** Extracted data follows **

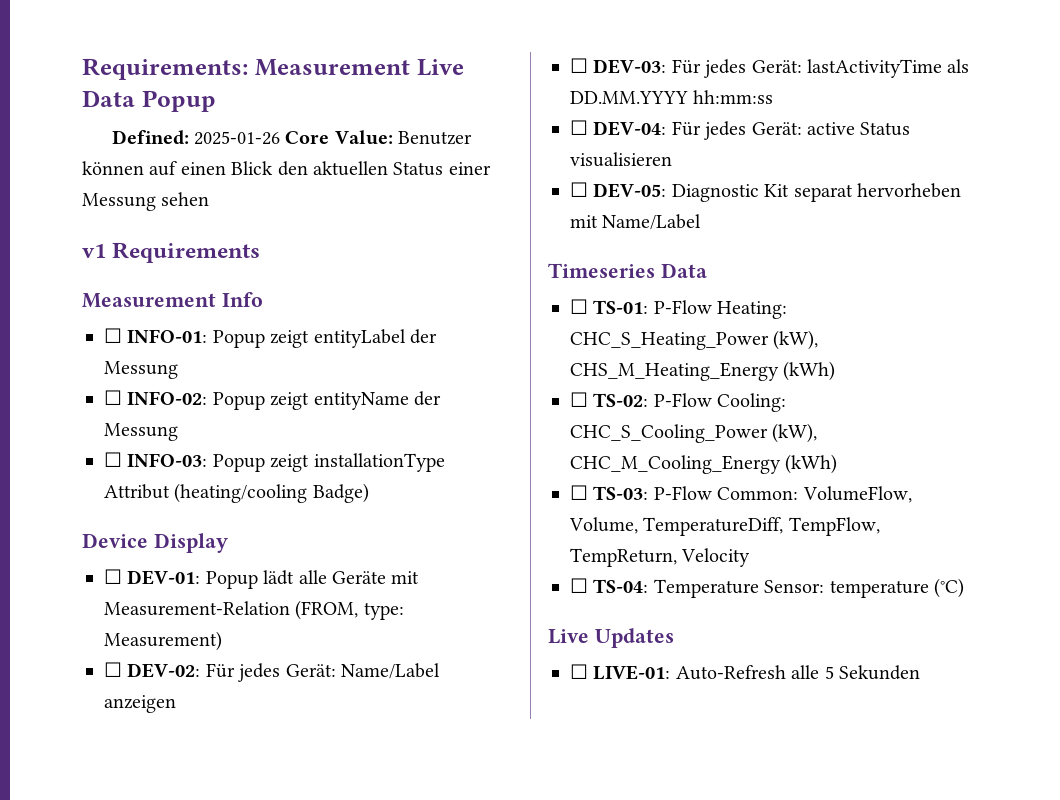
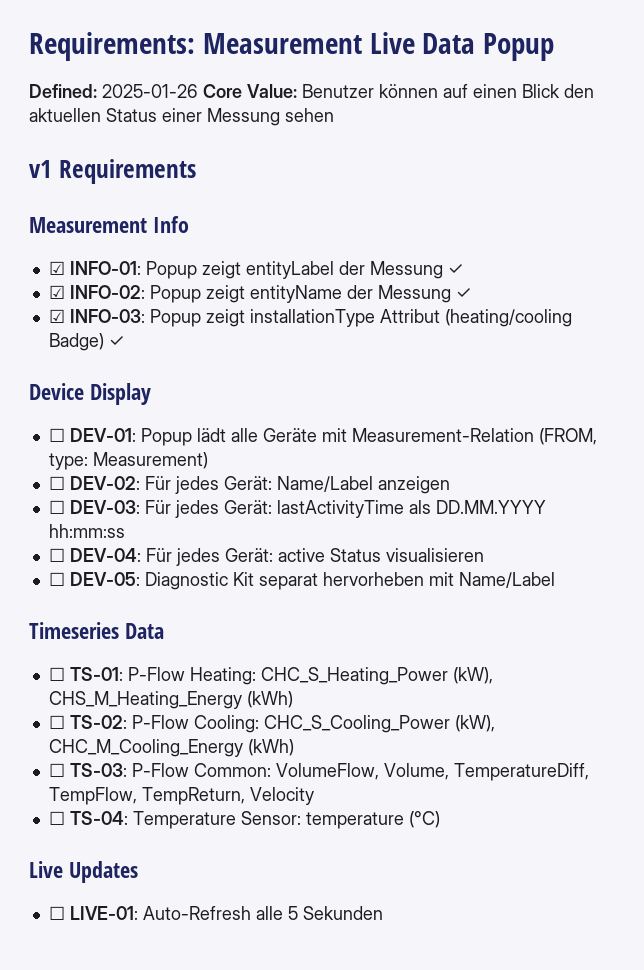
- ☐ INFO-01: Popup zeigt entityLabel der Messung
- ☐ INFO-02: Popup zeigt entityName der Messung
- ☐ INFO-03: Popup zeigt installationType Attribut (heating/cooling Badge)
+ ☑ INFO-01: Popup zeigt entityLabel der Messung ✓
+ ☑ INFO-02: Popup zeigt entityName der Messung ✓
+ ☑ INFO-03: Popup zeigt installationType Attribut (heating/cooling Badge) ✓

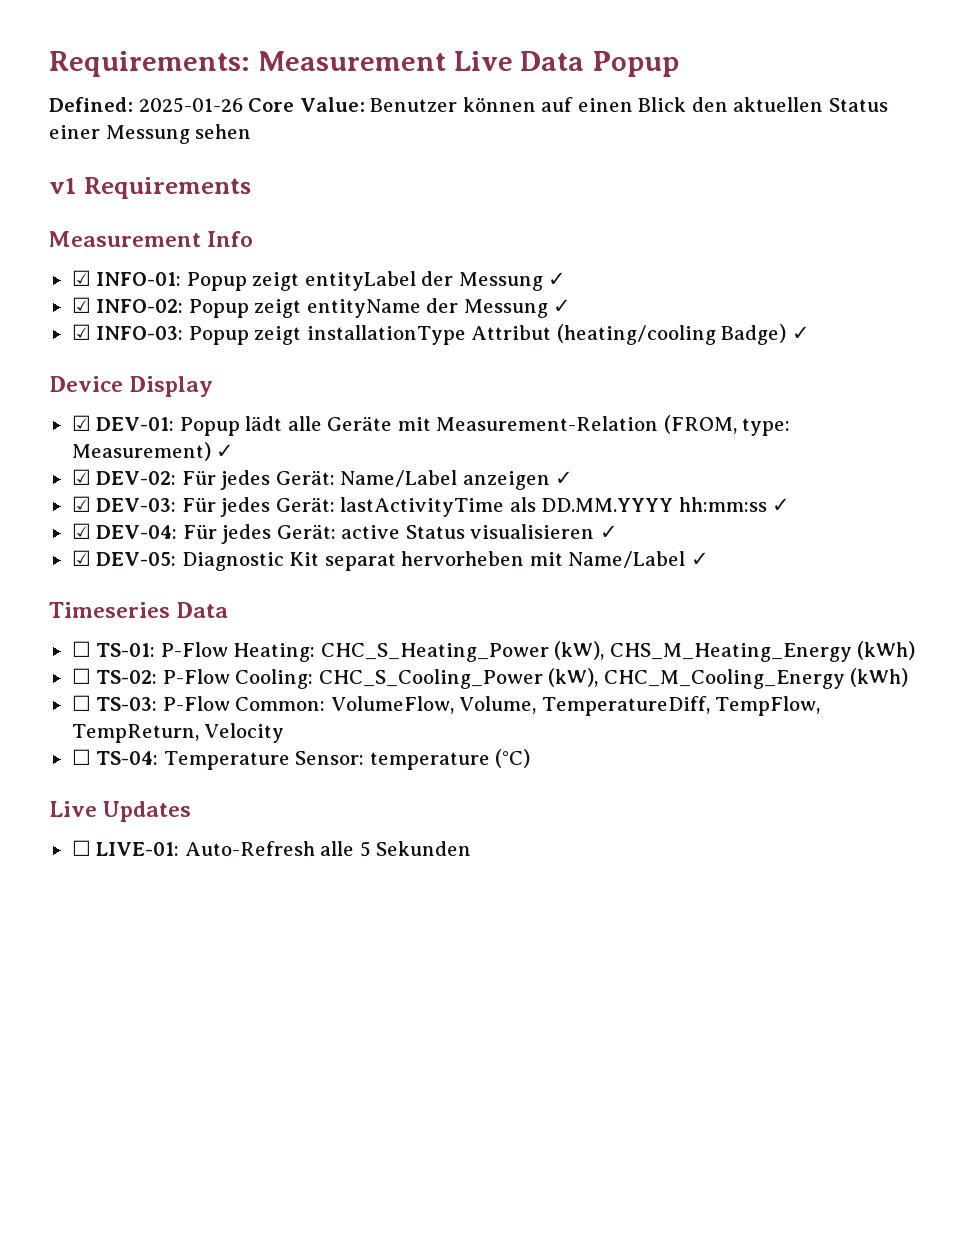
- ☐ DEV-01: Popup lädt alle Geräte mit Measurement-Relation (FROM, type: Measurement)
- ☐ DEV-02: Für jedes Gerät: Name/Label anzeigen
- ☐ DEV-03: Für jedes Gerät: lastActivityTime als DD.MM.YYYY hh:mm:ss
- ☐ DEV-04: Für jedes Gerät: active Status visualisieren
- ☐ DEV-05: Diagnostic Kit separat hervorheben mit Name/Label
+ ☑ DEV-01: Popup lädt alle Geräte mit Measurement-Relation (FROM, type: Measurement) ✓
+ ☑ DEV-02: Für jedes Gerät: Name/Label anzeigen ✓
+ ☑ DEV-03: Für jedes Gerät: lastActivityTime als DD.MM.YYYY hh:mm:ss ✓
+ ☑ DEV-04: Für jedes Gerät: active Status visualisieren ✓
+ ☑ DEV-05: Diagnostic Kit separat hervorheben mit Name/Label ✓

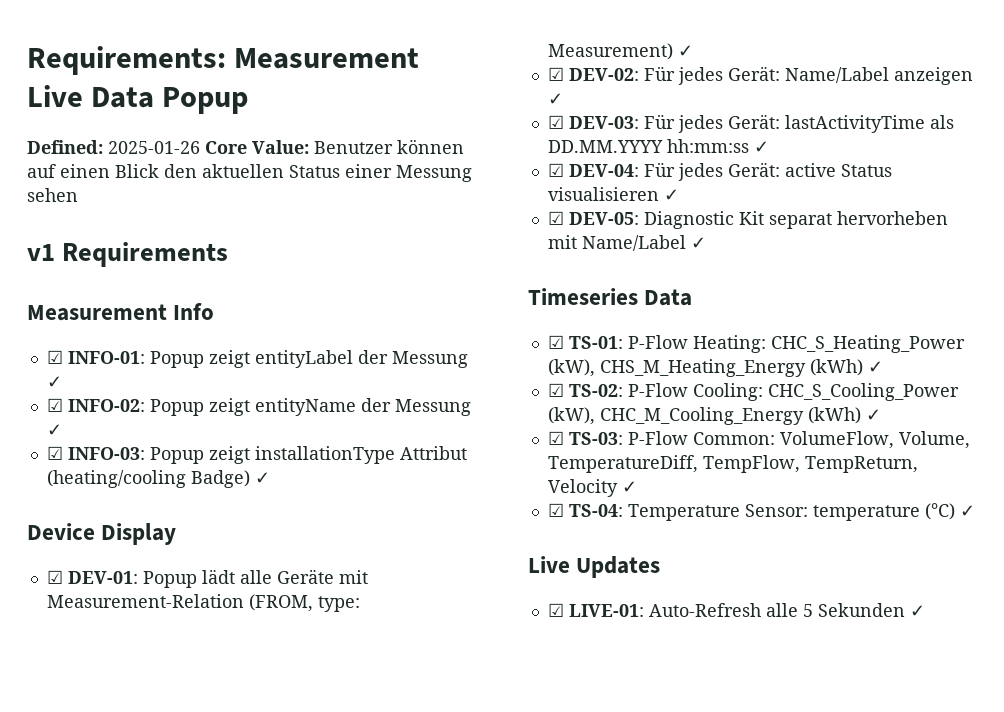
- ☐ TS-01: P-Flow Heating: CHC_S_Heating_Power (kW), CHS_M_Heating_Energy (kWh)
- ☐ TS-02: P-Flow Cooling: CHC_S_Cooling_Power (kW), CHC_M_Cooling_Energy (kWh)
- ☐ TS-03: P-Flow Common: VolumeFlow, Volume, TemperatureDiff, TempFlow, TempReturn, Velocity
- ☐ TS-04: Temperature Sensor: temperature (°C)
+ ☑ TS-01: P-Flow Heating: CHC_S_Heating_Power (kW), CHS_M_Heating_Energy (kWh) ✓
+ ☑ TS-02: P-Flow Cooling: CHC_S_Cooling_Power (kW), CHC_M_Cooling_Energy (kWh) ✓
+ ☑ TS-03: P-Flow Common: VolumeFlow, Volume, TemperatureDiff, TempFlow, TempReturn, Velocity ✓
+ ☑ TS-04: Temperature Sensor: temperature (°C) ✓
- ☐ LIVE-01: Auto-Refresh alle 5 Sekunden
+ ☑ LIVE-01: Auto-Refresh alle 5 Sekunden ✓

** End of Extracted data **

Work instruction: Which lines of the material contain the string "visualisieren"? List each of them.

Written response:
- ☐ DEV-04: Für jedes Gerät: active Status visualisieren
+ ☑ DEV-04: Für jedes Gerät: active Status visualisieren ✓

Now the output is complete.